It was about this time that we first considered the consequences of the weather! Visions of our captivity at Trent Lock resurfaced as we suspiciously viewed the rather lively flow of the Ouse. Although we were moving with the flood, we did not seem to be making the rapid progress we expected and it seemed that there must be a good amount of "fresh" coming down. We reached Selby Lock at 9.15 and I went past, rounded up and went straight in no problem! i was really rather pleased although at one stage it looked as though I was going to clout the lock wall and send Bosun headlong into the torrent. Locky passed me a magazine, this was my "Waterways World". I had left it in the bog. Now you know what a long sit is.  Through the lock and once again Bosun exercises his power in stopping the traffic at the swing bridge. When he returns to the boat he is muttering about "nere do wells and cretinland". It seems he has made his mind up that this part of Selby is the equivalent to Stainforth in that its inhabitants are not on his Christmas card list. We stopped at Selby Boat Centre, also Banks Hire Boats, for diesel and water. They charged us for the h2o and it was still falling out of the sky free! I also bought some extra ammunition for my stove.  The rain is slowing and we did not give it another thought until we eventually rolled up at West Haddlesey.

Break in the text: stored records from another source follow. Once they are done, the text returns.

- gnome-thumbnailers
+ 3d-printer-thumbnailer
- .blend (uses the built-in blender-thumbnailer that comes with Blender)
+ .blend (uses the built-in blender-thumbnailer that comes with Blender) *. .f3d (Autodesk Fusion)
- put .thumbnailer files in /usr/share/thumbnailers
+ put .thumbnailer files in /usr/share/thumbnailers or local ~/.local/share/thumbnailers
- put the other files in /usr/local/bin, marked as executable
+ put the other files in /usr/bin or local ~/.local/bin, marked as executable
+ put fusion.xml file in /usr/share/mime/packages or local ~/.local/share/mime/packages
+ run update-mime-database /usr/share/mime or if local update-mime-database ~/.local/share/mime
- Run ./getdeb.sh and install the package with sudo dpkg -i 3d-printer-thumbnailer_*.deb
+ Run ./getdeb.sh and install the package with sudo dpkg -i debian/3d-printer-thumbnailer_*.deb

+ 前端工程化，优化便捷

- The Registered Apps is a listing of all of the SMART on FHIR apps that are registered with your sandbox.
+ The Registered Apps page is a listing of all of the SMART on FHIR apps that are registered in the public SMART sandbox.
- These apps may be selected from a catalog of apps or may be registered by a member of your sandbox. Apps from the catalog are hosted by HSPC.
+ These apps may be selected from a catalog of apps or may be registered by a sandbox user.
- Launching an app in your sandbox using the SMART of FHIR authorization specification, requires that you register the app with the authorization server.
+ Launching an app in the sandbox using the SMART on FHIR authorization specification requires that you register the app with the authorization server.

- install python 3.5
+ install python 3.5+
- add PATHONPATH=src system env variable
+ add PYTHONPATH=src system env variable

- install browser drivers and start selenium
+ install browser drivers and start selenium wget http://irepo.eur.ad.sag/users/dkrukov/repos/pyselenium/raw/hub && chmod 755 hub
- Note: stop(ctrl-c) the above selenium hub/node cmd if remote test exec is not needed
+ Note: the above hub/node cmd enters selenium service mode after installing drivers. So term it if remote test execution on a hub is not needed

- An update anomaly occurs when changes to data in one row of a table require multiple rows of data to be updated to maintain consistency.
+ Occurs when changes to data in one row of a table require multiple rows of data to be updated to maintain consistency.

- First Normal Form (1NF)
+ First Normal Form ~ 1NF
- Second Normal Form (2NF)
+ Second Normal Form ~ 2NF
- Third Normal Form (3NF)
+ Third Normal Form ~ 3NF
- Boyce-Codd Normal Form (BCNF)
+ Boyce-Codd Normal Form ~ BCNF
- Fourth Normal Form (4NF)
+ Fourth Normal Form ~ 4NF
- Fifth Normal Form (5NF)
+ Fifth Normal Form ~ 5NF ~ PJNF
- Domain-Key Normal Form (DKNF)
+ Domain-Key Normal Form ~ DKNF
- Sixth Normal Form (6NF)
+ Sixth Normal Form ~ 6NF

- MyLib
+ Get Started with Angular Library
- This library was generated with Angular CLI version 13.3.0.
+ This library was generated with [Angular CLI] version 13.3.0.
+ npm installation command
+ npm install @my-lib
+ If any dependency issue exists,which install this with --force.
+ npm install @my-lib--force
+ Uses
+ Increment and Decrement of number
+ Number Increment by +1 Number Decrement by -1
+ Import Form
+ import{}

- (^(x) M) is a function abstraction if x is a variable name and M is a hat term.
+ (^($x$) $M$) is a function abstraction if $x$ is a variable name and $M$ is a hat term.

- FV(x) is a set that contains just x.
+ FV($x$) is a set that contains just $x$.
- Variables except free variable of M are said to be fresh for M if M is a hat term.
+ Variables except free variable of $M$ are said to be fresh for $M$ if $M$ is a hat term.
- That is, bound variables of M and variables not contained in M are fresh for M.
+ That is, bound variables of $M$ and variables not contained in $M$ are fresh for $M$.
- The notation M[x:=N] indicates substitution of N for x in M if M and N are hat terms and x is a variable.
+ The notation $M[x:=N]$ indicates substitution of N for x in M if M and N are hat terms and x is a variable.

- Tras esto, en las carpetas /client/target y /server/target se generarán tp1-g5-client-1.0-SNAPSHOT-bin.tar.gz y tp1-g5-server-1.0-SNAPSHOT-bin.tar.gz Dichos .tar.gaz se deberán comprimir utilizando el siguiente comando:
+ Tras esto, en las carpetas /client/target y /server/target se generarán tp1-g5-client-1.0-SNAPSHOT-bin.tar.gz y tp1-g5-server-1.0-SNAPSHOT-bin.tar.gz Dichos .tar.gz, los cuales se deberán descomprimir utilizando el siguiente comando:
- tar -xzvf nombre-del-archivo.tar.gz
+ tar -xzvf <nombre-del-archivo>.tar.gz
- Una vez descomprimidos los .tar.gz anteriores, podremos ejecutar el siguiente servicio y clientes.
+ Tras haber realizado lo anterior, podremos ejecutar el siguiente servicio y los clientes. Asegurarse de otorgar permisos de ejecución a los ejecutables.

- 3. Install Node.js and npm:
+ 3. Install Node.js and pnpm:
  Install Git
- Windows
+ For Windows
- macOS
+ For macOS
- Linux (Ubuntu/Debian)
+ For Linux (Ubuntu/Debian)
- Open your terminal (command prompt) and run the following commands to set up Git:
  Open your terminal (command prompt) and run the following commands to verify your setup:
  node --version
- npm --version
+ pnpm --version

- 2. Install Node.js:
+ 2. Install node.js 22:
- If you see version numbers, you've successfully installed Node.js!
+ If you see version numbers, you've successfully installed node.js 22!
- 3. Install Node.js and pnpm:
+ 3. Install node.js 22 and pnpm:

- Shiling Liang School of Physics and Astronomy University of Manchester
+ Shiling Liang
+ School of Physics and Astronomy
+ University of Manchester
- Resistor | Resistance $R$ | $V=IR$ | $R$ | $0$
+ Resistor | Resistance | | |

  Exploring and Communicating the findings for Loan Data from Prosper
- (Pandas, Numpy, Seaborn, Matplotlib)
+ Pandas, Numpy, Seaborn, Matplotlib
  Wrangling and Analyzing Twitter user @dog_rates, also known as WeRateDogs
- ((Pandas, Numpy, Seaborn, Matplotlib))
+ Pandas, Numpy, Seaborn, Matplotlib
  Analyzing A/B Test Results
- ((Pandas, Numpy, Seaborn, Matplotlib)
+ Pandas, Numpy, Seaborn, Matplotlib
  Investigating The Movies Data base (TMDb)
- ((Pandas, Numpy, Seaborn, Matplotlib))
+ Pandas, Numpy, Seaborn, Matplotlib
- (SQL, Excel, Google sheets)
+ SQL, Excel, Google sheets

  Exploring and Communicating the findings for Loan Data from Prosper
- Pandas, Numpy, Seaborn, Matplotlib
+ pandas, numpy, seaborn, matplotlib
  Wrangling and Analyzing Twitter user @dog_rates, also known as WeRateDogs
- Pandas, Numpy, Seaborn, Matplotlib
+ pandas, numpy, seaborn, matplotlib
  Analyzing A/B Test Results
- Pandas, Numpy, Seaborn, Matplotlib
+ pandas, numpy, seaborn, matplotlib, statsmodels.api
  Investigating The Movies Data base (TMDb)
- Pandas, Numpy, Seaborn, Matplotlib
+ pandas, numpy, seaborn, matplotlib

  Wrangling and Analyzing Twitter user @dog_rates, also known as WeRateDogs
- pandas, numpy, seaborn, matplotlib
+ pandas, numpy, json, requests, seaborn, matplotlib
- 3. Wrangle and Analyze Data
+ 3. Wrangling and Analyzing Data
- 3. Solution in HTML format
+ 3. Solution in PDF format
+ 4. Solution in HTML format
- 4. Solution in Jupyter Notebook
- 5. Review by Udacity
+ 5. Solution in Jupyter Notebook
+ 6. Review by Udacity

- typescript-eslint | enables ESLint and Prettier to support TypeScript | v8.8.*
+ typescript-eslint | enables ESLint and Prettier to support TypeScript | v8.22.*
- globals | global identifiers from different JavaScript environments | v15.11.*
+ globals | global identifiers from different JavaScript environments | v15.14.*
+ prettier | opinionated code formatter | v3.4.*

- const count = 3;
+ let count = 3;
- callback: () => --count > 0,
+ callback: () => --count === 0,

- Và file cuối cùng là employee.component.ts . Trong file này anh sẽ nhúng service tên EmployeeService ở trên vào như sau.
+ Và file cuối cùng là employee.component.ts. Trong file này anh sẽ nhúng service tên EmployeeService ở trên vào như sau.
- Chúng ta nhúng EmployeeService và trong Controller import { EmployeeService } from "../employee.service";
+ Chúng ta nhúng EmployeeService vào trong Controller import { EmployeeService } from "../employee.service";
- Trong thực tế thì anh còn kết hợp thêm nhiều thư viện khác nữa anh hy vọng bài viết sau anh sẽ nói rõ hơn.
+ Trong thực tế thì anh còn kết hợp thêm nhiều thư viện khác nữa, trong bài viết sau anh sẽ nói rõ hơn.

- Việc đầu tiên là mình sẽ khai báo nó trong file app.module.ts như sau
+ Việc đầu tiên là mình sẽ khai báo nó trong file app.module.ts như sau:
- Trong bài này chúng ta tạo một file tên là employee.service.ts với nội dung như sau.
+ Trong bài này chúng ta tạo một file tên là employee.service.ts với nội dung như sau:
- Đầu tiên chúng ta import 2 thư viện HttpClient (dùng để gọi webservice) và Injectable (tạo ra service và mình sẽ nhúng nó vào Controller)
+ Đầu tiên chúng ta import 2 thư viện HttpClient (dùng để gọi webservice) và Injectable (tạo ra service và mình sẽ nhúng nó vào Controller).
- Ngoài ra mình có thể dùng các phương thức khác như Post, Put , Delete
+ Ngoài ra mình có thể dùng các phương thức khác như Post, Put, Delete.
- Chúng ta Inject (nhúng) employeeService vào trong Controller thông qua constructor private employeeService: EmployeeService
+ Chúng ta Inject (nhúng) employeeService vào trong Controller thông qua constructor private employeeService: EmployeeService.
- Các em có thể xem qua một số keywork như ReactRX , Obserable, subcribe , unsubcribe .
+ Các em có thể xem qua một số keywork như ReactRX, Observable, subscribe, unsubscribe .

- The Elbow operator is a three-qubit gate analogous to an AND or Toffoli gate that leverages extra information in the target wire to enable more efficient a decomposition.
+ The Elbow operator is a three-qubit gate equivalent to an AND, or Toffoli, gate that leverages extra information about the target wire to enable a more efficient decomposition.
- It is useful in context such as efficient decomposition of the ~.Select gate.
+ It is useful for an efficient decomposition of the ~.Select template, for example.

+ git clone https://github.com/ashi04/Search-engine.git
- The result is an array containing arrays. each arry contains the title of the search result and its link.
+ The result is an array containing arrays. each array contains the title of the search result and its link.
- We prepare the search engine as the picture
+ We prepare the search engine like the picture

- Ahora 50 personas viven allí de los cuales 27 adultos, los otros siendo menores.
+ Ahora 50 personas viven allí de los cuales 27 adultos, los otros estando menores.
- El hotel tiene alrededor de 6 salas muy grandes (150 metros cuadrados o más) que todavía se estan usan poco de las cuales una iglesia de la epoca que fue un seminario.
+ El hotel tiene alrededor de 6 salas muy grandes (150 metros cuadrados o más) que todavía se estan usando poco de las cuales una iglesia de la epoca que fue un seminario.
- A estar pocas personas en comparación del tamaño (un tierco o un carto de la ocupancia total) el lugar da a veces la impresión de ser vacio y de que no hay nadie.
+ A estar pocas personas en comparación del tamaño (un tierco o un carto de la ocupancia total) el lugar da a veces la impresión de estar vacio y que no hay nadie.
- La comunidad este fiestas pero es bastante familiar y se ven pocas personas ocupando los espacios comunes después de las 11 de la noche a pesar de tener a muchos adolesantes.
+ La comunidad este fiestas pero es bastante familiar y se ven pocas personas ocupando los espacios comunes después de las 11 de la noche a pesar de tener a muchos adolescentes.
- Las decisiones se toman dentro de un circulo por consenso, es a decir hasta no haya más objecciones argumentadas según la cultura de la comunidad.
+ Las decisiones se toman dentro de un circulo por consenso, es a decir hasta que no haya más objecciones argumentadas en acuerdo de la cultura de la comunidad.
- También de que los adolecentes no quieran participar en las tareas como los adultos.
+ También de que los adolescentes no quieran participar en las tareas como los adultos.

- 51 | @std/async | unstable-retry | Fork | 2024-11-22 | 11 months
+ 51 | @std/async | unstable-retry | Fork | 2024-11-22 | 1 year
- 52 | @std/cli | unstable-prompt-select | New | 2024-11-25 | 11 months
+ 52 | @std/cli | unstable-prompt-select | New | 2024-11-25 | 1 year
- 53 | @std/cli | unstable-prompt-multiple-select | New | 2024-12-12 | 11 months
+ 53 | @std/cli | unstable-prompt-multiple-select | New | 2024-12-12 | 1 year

As we moor for the lock at ,West Haddlesey we notice quite a few figures in fluorescent garb on the lock gates. Just as we are about to meander up with our windlass a chap approaches looking glum. "The indicator is on red and the water is still rising, the BW lads say its come up 18 inches in the last hour". Curses were muttered as we walked up to see for ourselves. The River Aire was certainly well up and there was a lot of debris floating down. The indicator was indeed on red and it seemed nobody was going anywhere. We phoned the BW offices to be told that the Aire & Calder was always open as it was a commercial waterway. The recommendation was to stay put and abide by the advice of the signs. We could go through if we really wanted to but there is a very low wire across the river which could be a problem with the high levels. It took us a while to accept defeat and we decided to return to Selby rather than leave the boat here. I also phoned the Chairman of Featherstone Rovers Rugby League Football Club pleading disaster and stranding and he agreed to pick us up from Selby. So it was back to Selby and Bosun's power craze activity with the swing bridge once again. We moored in the residential moorings this time leaving a message of explanation for the locky. Glyn rolled up about 90 minutes later and we sadly returned home. During the journey the locky from Selby rang to say where we had put the boat was fine, that it would be safe and to ring him to check water levels when we were returning.

I happen to have a day off on the Wednesday and vainly hope that the water level is dropping. I enquire of the local office and no sorry the waters still up! So I say my daily prayers for a fortnight hence when I have a weekend off and make some tentative arrangements. Come the Friday before I ring all I can think of and am assured that yes the water is subsiding and is passable at present. So Glyn is recruited once again to drop myself and Bosun off at Selby on the Friday night so we can get an early start in the morning. We wander off to the pub to pass a few hours and there is lots of water falling out of the sky!!! We convince ourselves that this will not affect our levels until a day or three later and sup on. Back for a game of Scrabble, no need to mention who won, and then fitful sleep.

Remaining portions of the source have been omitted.